ROCHELLE SAKS, PLAINTIFF,
V.
FRANKLIN COVEY CO. AND FRANKLIN COVEY CO. CLIENT SALES, INC., DEFENDANTS.



The opinion of the court was delivered by: McMAHON, District Judge.

MEMORANDUM DECISION AND ORDER GRANTING DEFENDANTS' MOTION FOR SUMMARY JUDGMENT AND DENYING PLAINTIFF'S CROSS MOTION FOR SUMMARY JUDGMENT

From March 1995 through October 1999, plaintiff Rochelle Saks was employed by defendant Franklin Covey, a seller of products and services related to time management, organization and business communication training. During that period, plaintiff and her husband were endeavoring to have a child. Saks and her husband had numerous treatments, prescribed by two different doctors, to enable her to conceive and carry a child, including a regimen of clomiphine ("Clomid") and progesterone and intrauterine insemination ("IUI"), which were unsuccessful. She also completed two cycles of in vitro fertilization ("IVF"), in April 1999 and August 1999. She became pregnant three times between September 1997 and August 1999. All three pregnancies ended in miscarriages.

Saks made claims for insurance reimbursement for her treatments. For purposes of this motion, defendants concede that plaintiff suffered from the condition known as infertility and that all of the treatments prescribed to help her become pregnant, including in vitro fertilization and intra-uterine implantation, were "medically necessary" as that term is defined in Franklin Coveys' self-insured health benefits plan.*fn1 Ms. Saks' surgical fertilization procedures, which were rendered by American medical professionals, qualify as "a service required for the treatment of an active illness" (that illness being the inability to conceive a child in the usual way).

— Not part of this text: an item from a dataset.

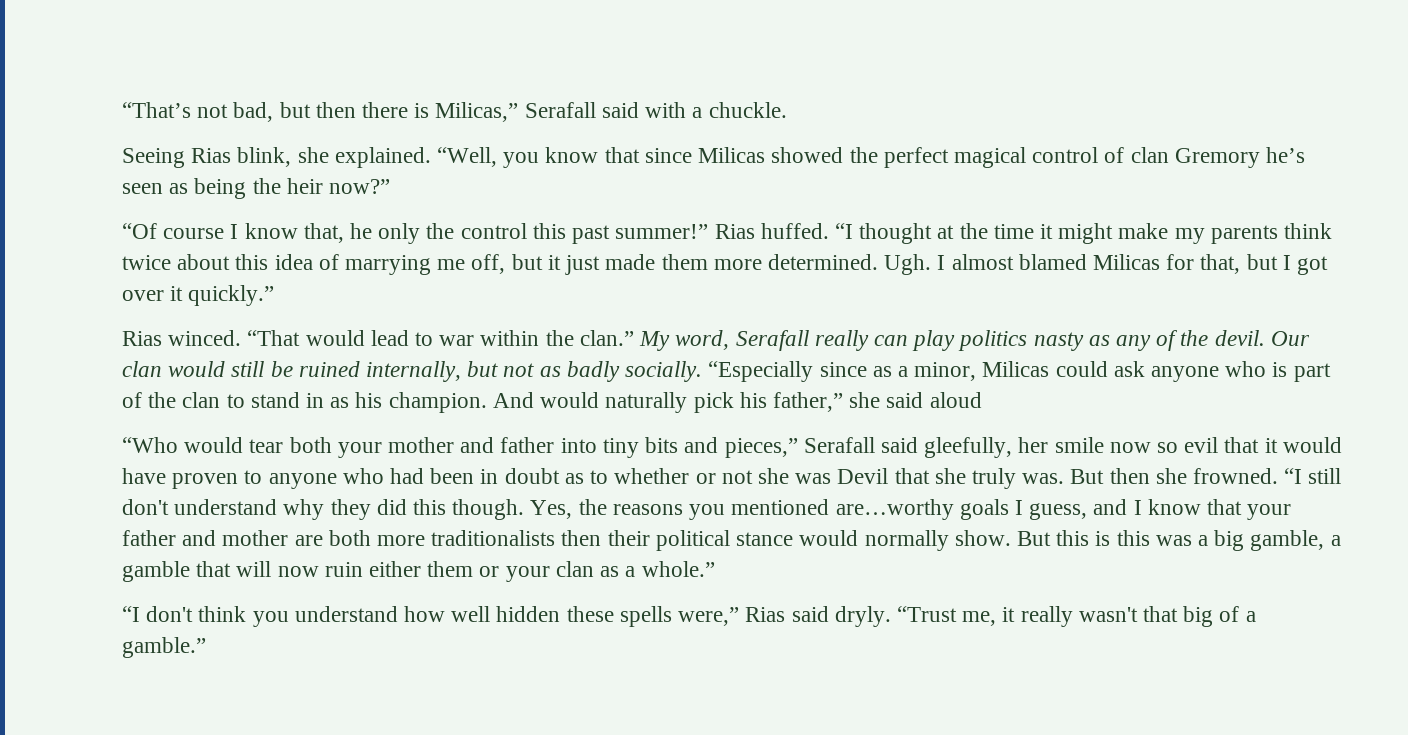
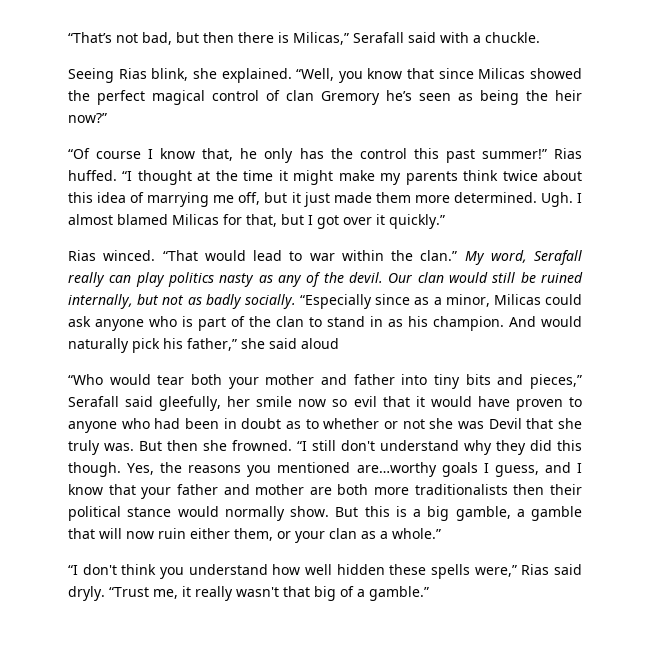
- “Of course I know that, he only the control this past summer!”
+ “Of course I know that, he only has the control this past summer!”
- But this is this was a big gamble, a gamble that will now ruin either them or your clan as a whole.”
+ But this is a big gamble, a gamble that will now ruin either them, or your clan as a whole.”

Nonetheless, Franklin Covey has declined to cover the cost of those procedures. Its insurance Plan specifically excludes coverage for "surgical impregnation procedures," including artificial insemination and in vitro fertilization. Saks contends in this lawsuit that this exclusion violates three separate Federal statutes: The Americans with Disabilities Act ("ADA"), 42 U.S.C. § 12101 et seq.; Title VII of the Civil Rights Act of 1964, as amended ("Title VII"), 42 U.S.C. § 2000e et seq.; and the Pregnancy Discrimination Act ("PDA"), 42 U.S.C. § 2000e(k). She also contends that the exclusion violates the New York Executive Law § 296 ("the New York Human Rights Law"), and that Franklin Covey has breached its contractual relationship under the Plan by declining coverage, not only for the surgical procedures, but for other medical services relating to her failed pregnancies. After discovery, both parties have moved for summary judgment — defendants for dismissal of the complaint, plaintiff for partial summary judgment on the issue of liability.

For the reasons stated below, I am dismissing plaintiff's claim that Franklin Covey's refusal to cover surgical procedures that create pregnancy violates the law.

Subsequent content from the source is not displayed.